User interface change data
╔══

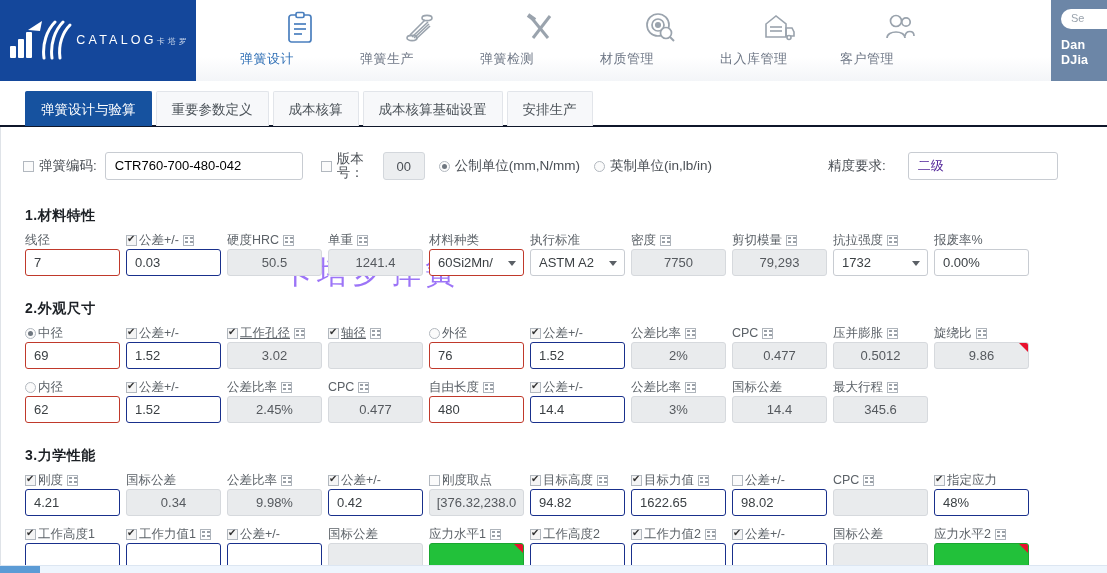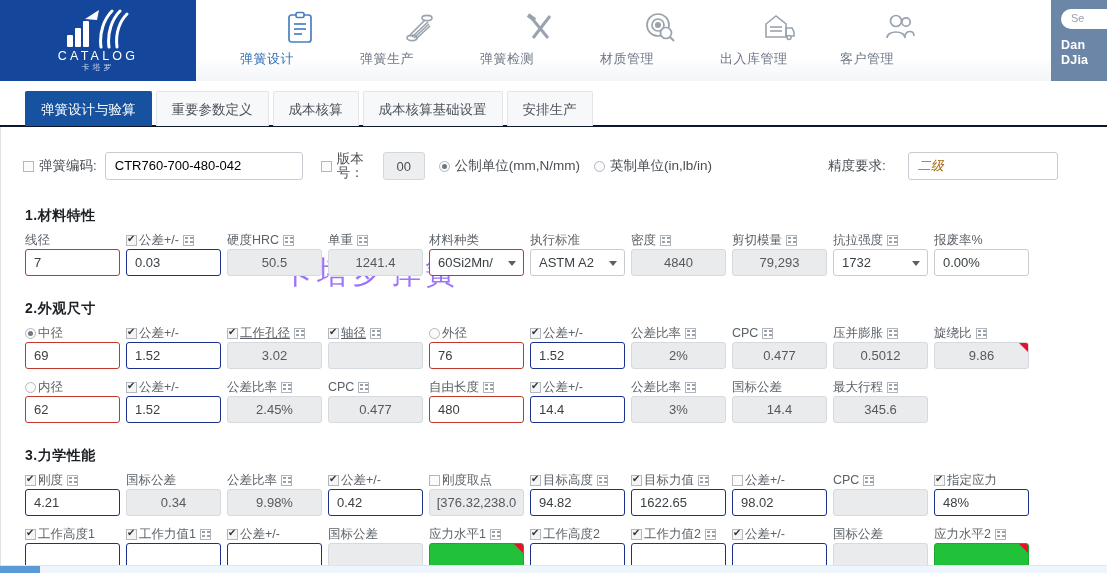--- a/index.html
+++ b/index.html
@@ -22,7 +22,7 @@
   }
   .logo-box {
     width: 196px; height: 81px; background: #14479b;
-    display: flex; flex-direction: column; align-items: center; justify-content: center;
+    display: flex; align-items: center; justify-content: center;
     flex: none;
   }
   .logo-mark { width: 70px; height: 40px; margin-bottom: 1px; }

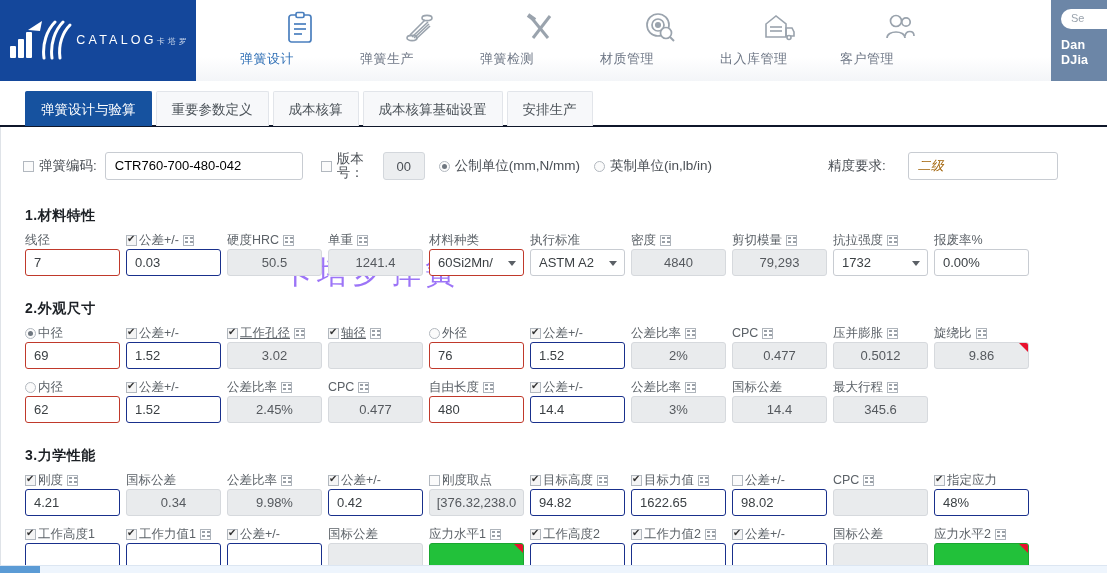--- a/index.html
+++ b/index.html
@@ -119,7 +119,7 @@
 
   .sel-box {
     height: 28px; border: 1px solid #c8ccd2; border-radius: 3px; background: #fff;
-    font-size: 13px; color: #a16207; padding: 0 9px; display: flex; align-items: center; font-style: italic;
+    font-size: 13px; color: #4c1d95; padding: 0 9px; display: flex; align-items: center;
   }
 
   

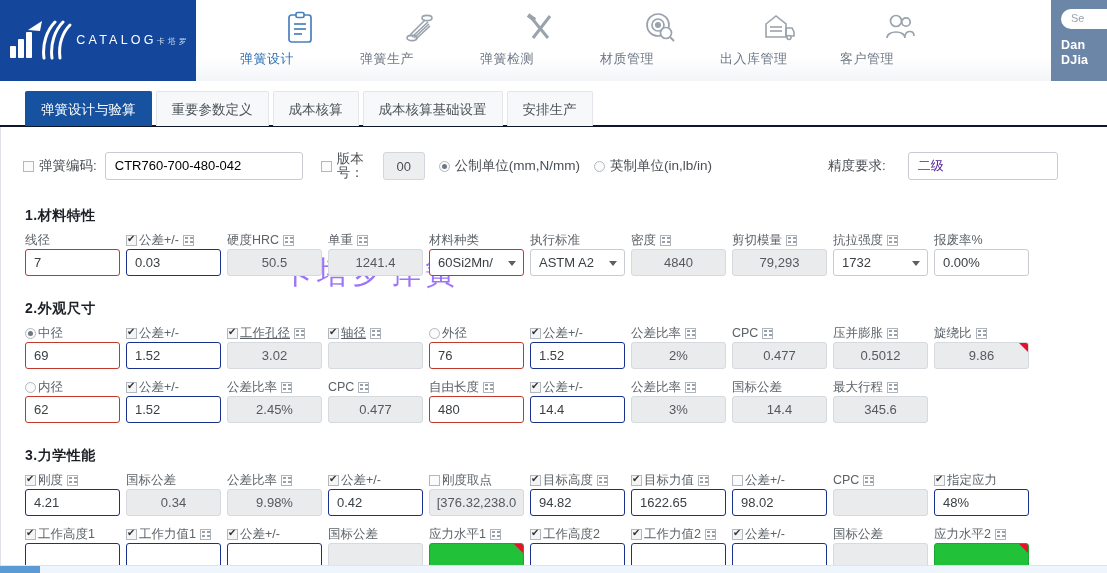--- a/index.html
+++ b/index.html
@@ -384,7 +384,7 @@
             </span>
           </div>
           <div class="inp ro">
-            <span>4840</span>
+            <span>7750</span>
           </div>
         </div>
         <div class="cell">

╚══

What is required
Give again, word for word, the lines above from the one with "70px; height: 40px;" through the final line of the data, both ends included. Do not copy any picture.

Written reply
   .logo-mark { width: 70px; height: 40px; margin-bottom: 1px; }

--- a/index.html
+++ b/index.html
@@ -119,7 +119,7 @@
 
   .sel-box {
     height: 28px; border: 1px solid #c8ccd2; border-radius: 3px; background: #fff;
-    font-size: 13px; color: #a16207; padding: 0 9px; display: flex; align-items: center; font-style: italic;
+    font-size: 13px; color: #4c1d95; padding: 0 9px; display: flex; align-items: center;
   }
 
   

--- a/index.html
+++ b/index.html
@@ -384,7 +384,7 @@
             </span>
           </div>
           <div class="inp ro">
-            <span>4840</span>
+            <span>7750</span>
           </div>
         </div>
         <div class="cell">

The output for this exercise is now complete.